PAELLA                   paela

(serves 6)

1/3 cup of Olive Oil
1 Small Onion, minced
2-3 cloves of garlic, crushed
3-5 tbsps minced fresh parsley
1 generous pinch of saffron
2 tbsps of chicken bullion
3 skinless Chicken Breasts, cut in large chunks
2 green peppers, sliced
1 red pepper, sliced
1 tsp of yellow food colouring (optional -- saffron is very expensive, a pinch
of it is all you need for taste but a richer colour is desired)
8 oz tomato sauce
1 tsp sugar
4 cups of rice
7 cups of water
salt
1/2 lb - 1 lb shrimp, leave shell on
1 lb scallops

Sauté onion, parsley, and garlic in olive oil until the onion begins to become transparent.
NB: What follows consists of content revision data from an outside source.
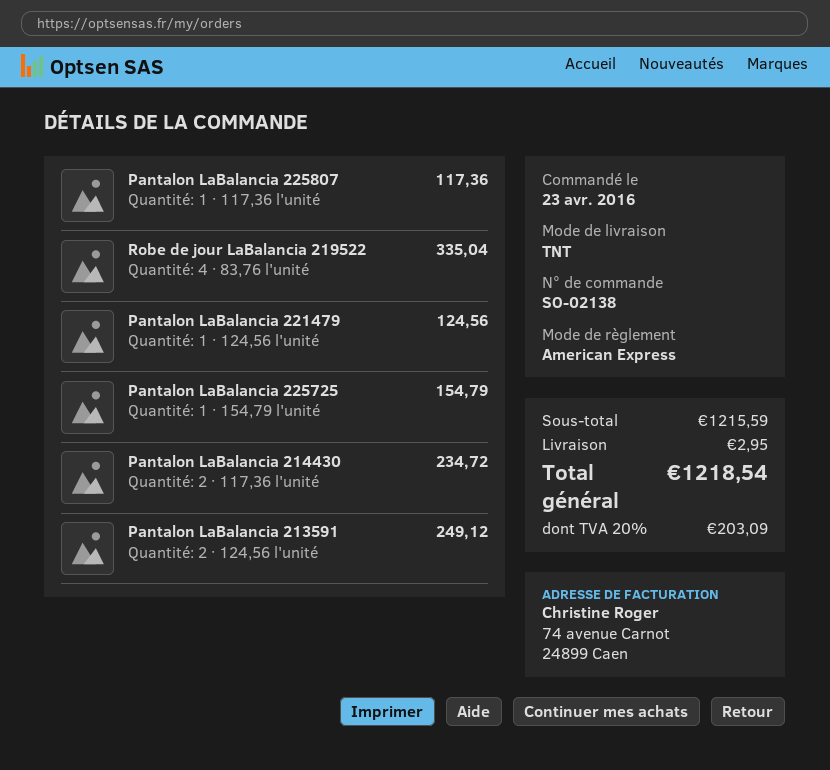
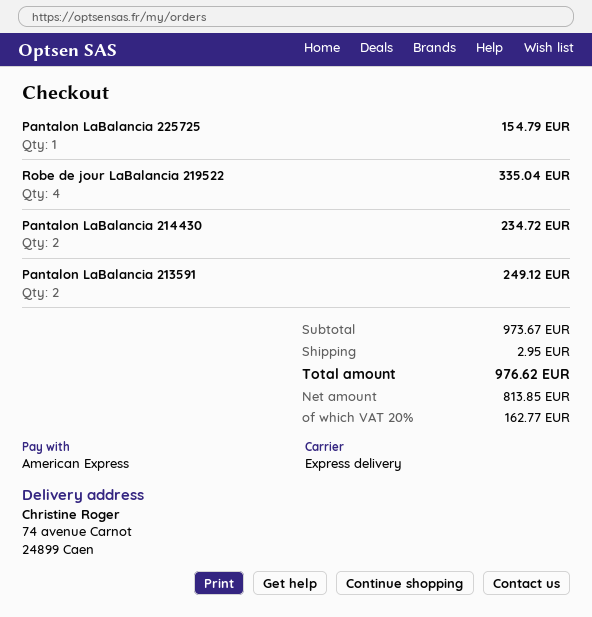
shipping method: TNT -> express
Pantalon LaBalancia 225807: 1 for 117.36 -> none
Pantalon LaBalancia 221479: 1 for 124.56 -> none
subtotal: 1215.59 -> 973.67
tax: 20% = 203.09 -> 20% = 162.77
total: 1218.54 -> 976.62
Add saffron, chicken bullion, chicken, peppers and sauté until chicken has become white. Add tomato sauce, sugar, food colouring. Stir. Add rice & water and bring to boil. Salt to taste. Boil 5 minutes, stirring occasionally. Add shrimp & scallops; boil an additional 5 minutes, stirring occasionally. Simmer 10 minutes covered, stirring occasionally. If the rice appears to be getting too dry during the last 10 minutes, add more water. If the rice is too wet at the end of the 10 minutes, uncover and evaporate unwanted liquid.
ENJOY!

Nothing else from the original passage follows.